A Motion to Compel seeks an ruling from a family judge that results in an court order the compels one party to produce evidence to the opposing party that is related to the divorce action.

  • Section 13-14 of the Connecticut Practice Book authorizes Connecticut state
    courts to issue sanctions for failing to comply with discovery in any of the following ways:
  • Failing to answer interrogatories, or to answer them fairly;
  • Intentionally answering interrogatories falsely or in a manner calculated to mislead;
  • Failing to respond to requests for production;
  • Failing to respond to requests for disclosure of the existence and contents of an insurance policy or the limits thereof;
  • Failing to submit to a physical or mental examination;
  • Failing to comply with a discovery order made pursuant to Section 13-3 of the Connecticut Practice Book, i.e., the rule addressing disclosure of assets when a prejudgment remedy is sought;
  • Failing to comply with Section 13-15 of the Connecticut Practice Book, i.e., the rule addressing a party’s continuing obligation to
    disclose;
  • Failing to appear and testify at a deposition duly noticed; or
  • Failing substantially to comply with any other discovery order
    made pursuant to Sections 13-6 through 13-11 of the Connecticut
    Practice Book;

In practical terms, a family judge can order a party t produce evidence, including:

  • Tax Returns and documents related to income  and earnings.
  • Bank Statements, Brokerage Accounts, and other complex financial holdings (private equity interests, hedge fund holdings, cryptocurrency, etc.)
  • Personal communications (emails, texts, posts, photos, videos, and other electronic "files";
  • Title documents related to real property and automobiles;
  • "Sworn" responses to interrogatories;
  • Deposition testimony;
  • Requests for admission of undisputed facts;
  • Access to property for inspection, appraisal, valuation;

Sometimes, even after the family court issues an order to compel production of discovery items related to your divorce by your spouse, your spouse may continue to ignore the order and fail to produce.

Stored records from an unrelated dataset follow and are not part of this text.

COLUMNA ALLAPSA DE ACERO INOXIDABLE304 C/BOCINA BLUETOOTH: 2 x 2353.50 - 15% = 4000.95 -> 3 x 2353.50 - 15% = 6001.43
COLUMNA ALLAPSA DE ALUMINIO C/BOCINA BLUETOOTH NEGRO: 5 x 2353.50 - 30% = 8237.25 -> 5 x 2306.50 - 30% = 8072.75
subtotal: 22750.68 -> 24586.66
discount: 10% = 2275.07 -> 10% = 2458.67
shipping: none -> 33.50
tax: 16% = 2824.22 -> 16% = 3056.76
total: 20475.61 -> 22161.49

In such instances, a family judge may impose sanctions including:

  • A favorable ruling with respect to the information sought in the Motion to Compel;
  • A Default Order of the court which precludes the defendant from making any further defense in the
    case so far as liability is concerned.
  • Payment of the opposing party's attorneys fees;
  • Additional fees/penalties referred to as sanctions;
  • In extreme cases where there is willful non-compliance, the judge can impose both civil and criminal penalties;

A Connecticut family law judge can order both temporary and permanent modifications.